The analysis of the stressing voltage to be controlled is comparatively analyzed between the classical and the proposed topology.

The principles and modes of operation of the proposal are also developed.

The results and conclusions are based on the simulation and experimental data obtained.

The bibliography, being apparently sufficient, presents a high percentage of citations older than 5 years (~85%), which leads me to wonder if this is due to the fact that this line of work is too mature or this proposal intends to revive or solve a problem that the industry eventually has reminded. Anyway, it is only to satisfy this reviewer's curiosity, not a drawback in this research.

Having said that, and with the sole purpose of improving the quality of the paper, the following suggestions are made:

- Lines 49, 67, 107, 138, 139, 214, 263, 264, 268, 269 and section References: Please, check if the content fits the margins.

- Line 117: What is QA in figure 5?

- Lines 138 and 139: Depicting the inverse diode of the FETs would help in understanding the modes of operation.

- Line 142, Figure 7: Please differentiate between variable names and the value they reach.
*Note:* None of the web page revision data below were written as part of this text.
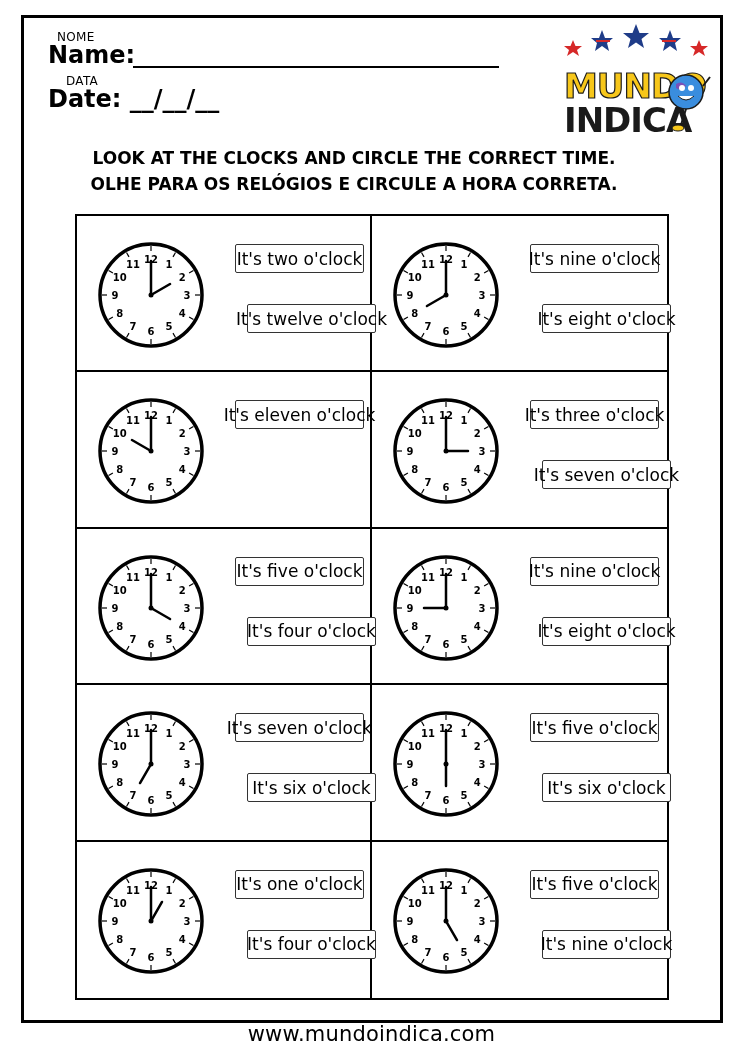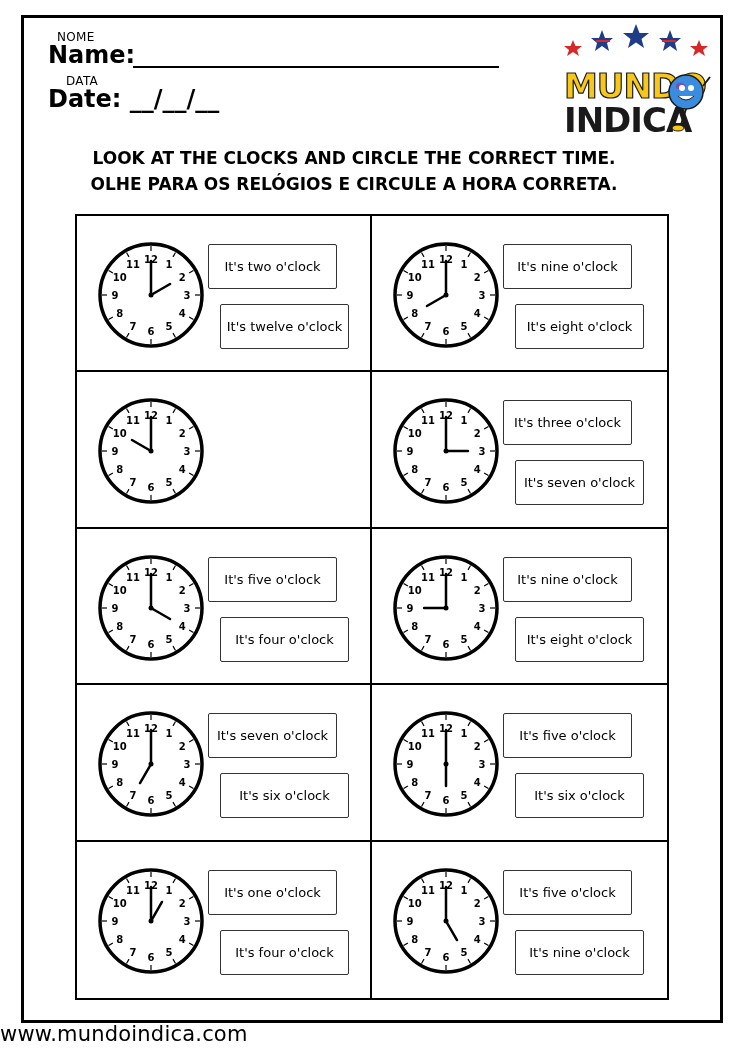--- a/index.html
+++ b/index.html
@@ -30,30 +30,30 @@
     border: 2px solid #000;
     display: grid; grid-template-columns: 1fr 1fr; grid-template-rows: repeat(5, 1fr);
   }
   .cell { position: relative; border-right: 2px solid #000; border-bottom: 2px solid #000; }
   .cell:nth-child(2n) { border-right: none; }
   .cell:nth-last-child(-n+2) { border-bottom: none; }
 
   .clock { position: absolute; left: 19px; top: 24px; width: 110px; height: 110px; }
 
   .opt {
-    position: absolute; left: 131px; width: 129px; height: 45px;
+    position: absolute; left: 158px; width: 129px; height: 29px;
     border: 1.5px solid #333; border-radius: 2px;
     display: flex; align-items: center; justify-content: center;
-    font-size: 13px; white-space: nowrap; background: #fff; cursor: pointer;
+    font-size: 17px; white-space: nowrap; background: #fff; cursor: pointer;
   }
   .opt.a { top: 28px; }
   .opt.b { top: 88px; margin-left: 12px; }
 
   .footer {
-    position: absolute; left: 0; top: 1022px; width: 743px; text-align: left;
+    position: absolute; left: 0; top: 1022px; width: 743px; text-align: center;
     font-size: 21px; letter-spacing: 0.2px;
   }
 </style>
 </head>
 <body>
 
 <div class="page-frame"></div>
 
 <div class="name-sub">NOME</div>
 <div class="name-label">Name:</div>
@@ -185,20 +185,21 @@
         <line x1="6" y1="55.00000000000001" x2="11" y2="55.00000000000001" stroke="#000" stroke-width="1.2"></line>
         <text x="19" y="59.00000000000001" font-size="10" font-weight="bold" text-anchor="middle" font-family="DejaVu Sans, sans-serif">9</text>
         <line x1="12.56475521456251" y1="30.499999999999993" x2="16.8948822334847" y2="33" stroke="#000" stroke-width="1.2"></line>
         <text x="23.82308546376021" y="41" font-size="10" font-weight="bold" text-anchor="middle" font-family="DejaVu Sans, sans-serif">10</text>
         <line x1="30.49999999999998" y1="12.564755214562517" x2="32.99999999999998" y2="16.894882233484708" stroke="#000" stroke-width="1.2"></line>
         <text x="36.999999999999986" y="27.82308546376022" font-size="10" font-weight="bold" text-anchor="middle" font-family="DejaVu Sans, sans-serif">11</text>
         <line x1="55" y1="55" x2="55" y2="21" stroke="#000" stroke-width="2.5" stroke-linecap="round"></line>
         <line x1="55" y1="55" x2="35.947441116742354" y2="44" stroke="#000" stroke-width="2.5" stroke-linecap="round"></line>
         <circle cx="55" cy="55" r="2.5" fill="#000"></circle>
       </svg>
+      <div class="opt a">It's eleven o'clock</div>
     </div>
     <div class="cell">
       <svg class="clock" viewBox="0 0 110 110">
         <circle cx="55" cy="55" r="51" fill="#fff" stroke="#000" stroke-width="3.5"></circle>
         <line x1="55" y1="6" x2="55" y2="11" stroke="#000" stroke-width="1.2"></line>
         <text x="55" y="23" font-size="10" font-weight="bold" text-anchor="middle" font-family="DejaVu Sans, sans-serif">12</text>
         <line x1="79.5" y1="12.56475521456251" x2="77" y2="16.8948822334847" stroke="#000" stroke-width="1.2"></line>
         <text x="73" y="27.82308546376021" font-size="10" font-weight="bold" text-anchor="middle" font-family="DejaVu Sans, sans-serif">1</text>
         <line x1="97.4352447854375" y1="30.500000000000004" x2="93.1051177665153" y2="33" stroke="#000" stroke-width="1.2"></line>
         <text x="86.17691453623979" y="41" font-size="10" font-weight="bold" text-anchor="middle" font-family="DejaVu Sans, sans-serif">2</text>

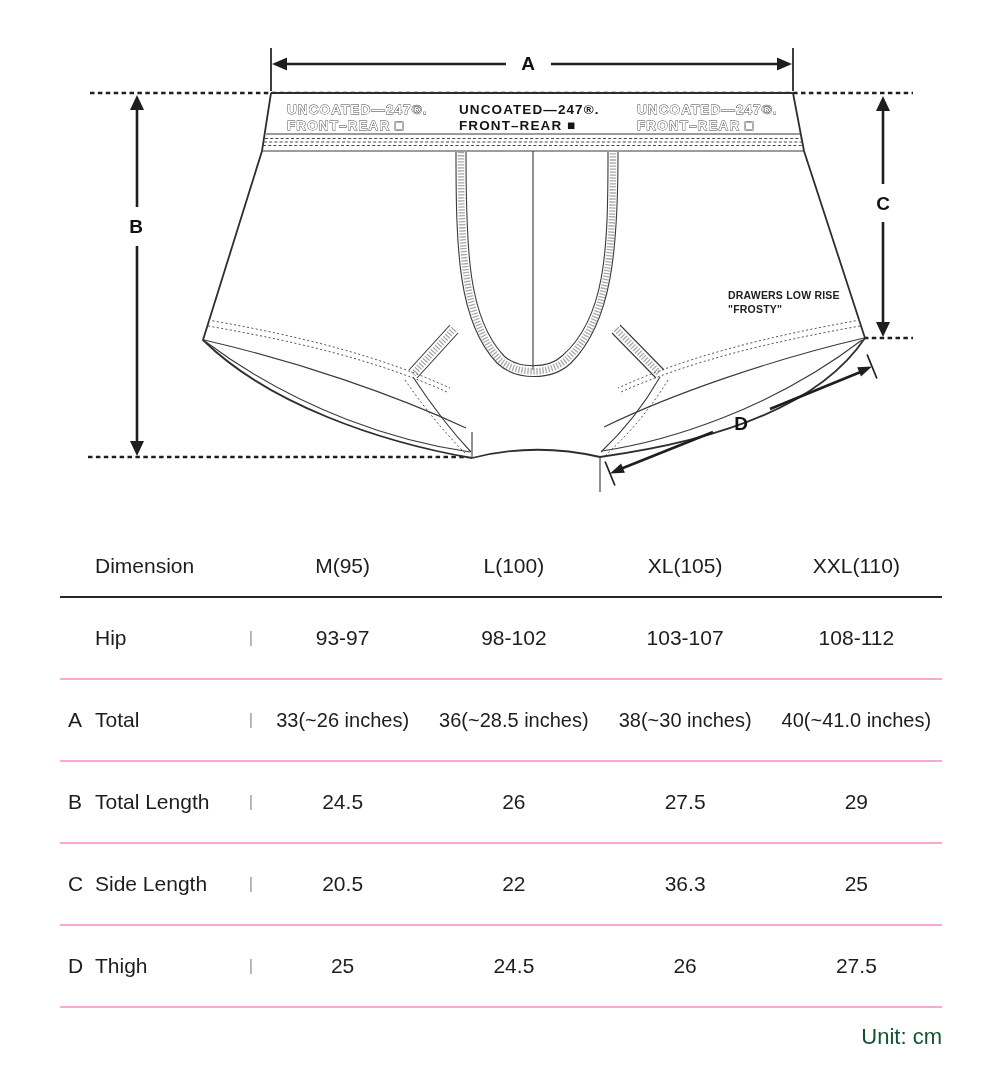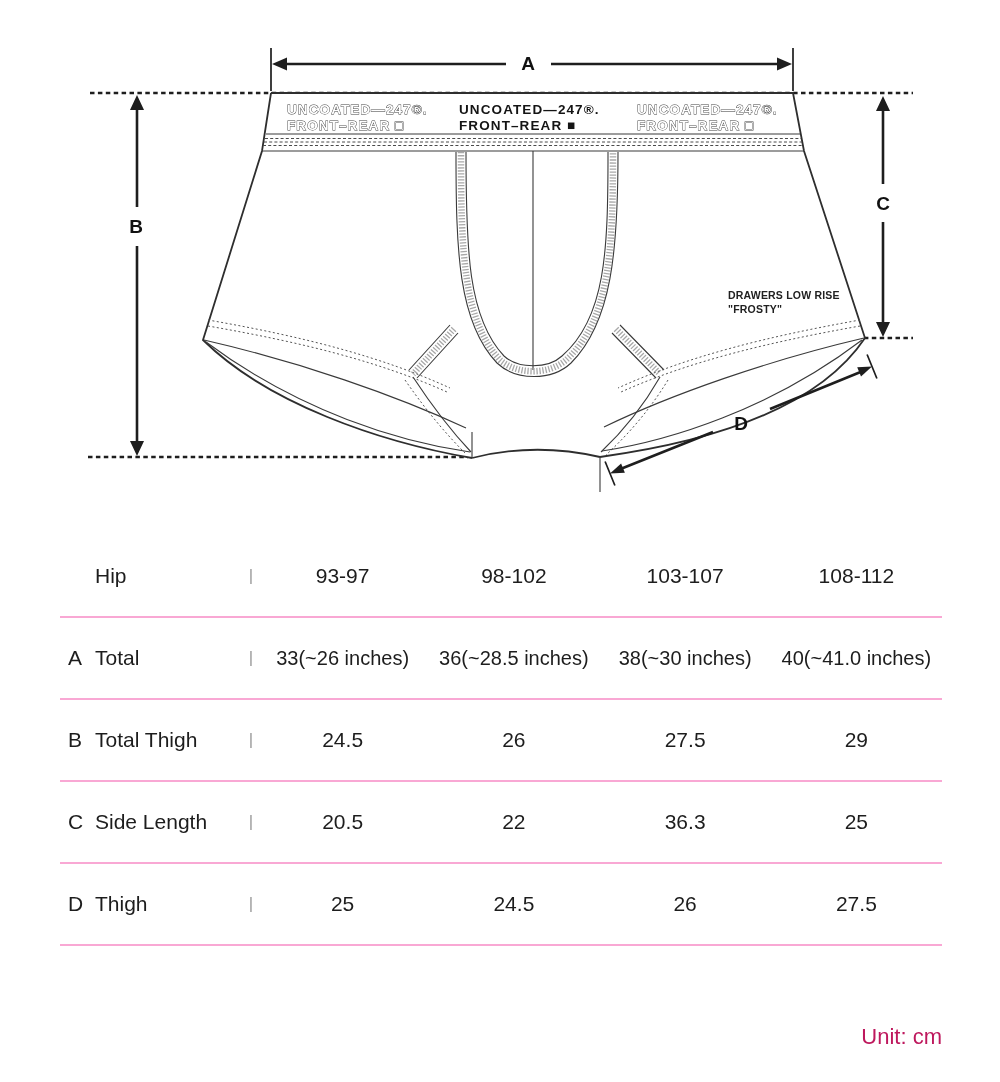--- a/index.html
+++ b/index.html
@@ -26,21 +26,21 @@
   
   .size-table{position:absolute;left:60px;top:536px;width:882px;}
   .t-grid{display:grid;grid-template-columns:35px 150px 12px 1fr 1fr 1fr 1fr;align-items:center;}
   .t-header{height:60px;border-bottom:2px solid #262626;font-size:21px;}
   .t-row{height:80px;border-bottom:2px solid #f9a8d4;font-size:21px;}
   .c-prefix{padding-left:8px;}
   .c-label{white-space:nowrap;}
   .c-sep{color:#9a9a9a;font-size:17px;text-align:center;}
   .c-val{text-align:center;white-space:nowrap;}
   .t-row.small-vals .c-val{font-size:20px;}
-  .unit-note{position:absolute;left:60px;top:1024px;width:882px;text-align:right;font-size:22px;color:#be185d;}
+  .unit-note{position:absolute;left:60px;top:1024px;width:882px;text-align:right;font-size:22px;color:#14532d;}
 </style>
 </head>
 <body>
 
 <svg id="diagram" width="1000" height="524" viewBox="0 0 1000 524">
 
   <path class="dim-dash" d="M90,93 L913,93"></path>
   <path class="dim-dash" d="M88,457 L468,457"></path>
   <path class="dim-dash" d="M856,338 L913,338"></path>
 
@@ -118,20 +118,29 @@
     <path class="dim-tick" d="M614.9,485.5 L605.1,461.5 M876.9,378.5 L867.1,354.5"></path>
     <path class="dim-line" d="M618,470 L713,432 M770,409 L863,371"></path>
     <polygon class="dim-head" points="610,473.5 624.9,472.8 621.1,463.6"></polygon>
     <polygon class="dim-head" points="872,366.5 861,376.5 857.2,367.2"></polygon>
     <text class="dim-label" x="741" y="430">D</text>
   </g>
 </svg>
 
 <div class="size-table">
 
+  <div class="t-grid t-header">
+    <div class="c-prefix"></div>
+    <div class="c-label">Dimension</div>
+    <div class="c-sep"></div>
+    <div class="c-val">M(95)</div>
+    <div class="c-val">L(100)</div>
+    <div class="c-val">XL(105)</div>
+    <div class="c-val">XXL(110)</div>
+  </div>
 
   <div class="t-grid t-row">
     <div class="c-prefix"></div>
     <div class="c-label">Hip</div>
     <div class="c-sep">|</div>
     <div class="c-val">93-97</div>
     <div class="c-val">98-102</div>
     <div class="c-val">103-107</div>
     <div class="c-val">108-112</div>
   </div>
@@ -141,21 +150,21 @@
     <div class="c-label">Total</div>
     <div class="c-sep">|</div>
     <div class="c-val">33(~26 inches)</div>
     <div class="c-val">36(~28.5 inches)</div>
     <div class="c-val">38(~30 inches)</div>
     <div class="c-val">40(~41.0 inches)</div>
   </div>
 
   <div class="t-grid t-row">
     <div class="c-prefix">B</div>
-    <div class="c-label">Total Thigh</div>
+    <div class="c-label">Total Length</div>
     <div class="c-sep">|</div>
     <div class="c-val">24.5</div>
     <div class="c-val">26</div>
     <div class="c-val">27.5</div>
     <div class="c-val">29</div>
   </div>
 
   <div class="t-grid t-row">
     <div class="c-prefix">C</div>
     <div class="c-label">Side Length</div>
- Line 149 and following: What is meant by ‘charge/charging’ refers to the storage of energy in electromagnetic form; what do you mean when you indicate that a switch is ‘charged’? That it has to withstand a reverse voltage, that it goes into load by blocking voltage, and that it goes into load by blocking voltage, isn’t it? Please clarify the meaning of ' charge/charging' in the paragraph.

- Line 156: There seems to be an unnecessary carriage return.

- Line 160: The energy can be ‘energy’ (generically) or 'the energy', but 'an energy'... Sounds strange.

- Line 189: After the period in line 188 (the enumeration of equations does not count as part of the text) should start in capital letters.

- Line 195: Any parameter (DL, for instance) should be described or defined in its first use.

- Line 214, Figure 9: The height of subfigures (a) and (b) are not the same, consider matching them.

- Before the References, MDPI usually employs a final Section on Authors' Contributions, Funding, Acknowledgements and Conflict of Interest Declaration which has been omitted, any special reason for this?

I hope that the review of these suggestions by the authors and their consideration, if any, will serve for the final publication of this paper to be favourably considered.

Author Response

I would like to thank editor-in-chief and all reviewers for their time and reviewing this paper.

I faithfully answered the comments mentioned by all reviewers, and the answers below were also reflected in the revised paper. Also, there are many changes in Section 6 (Experimental results). I would like to inform you that detailed experimental waveforms that were previously omitted have been added.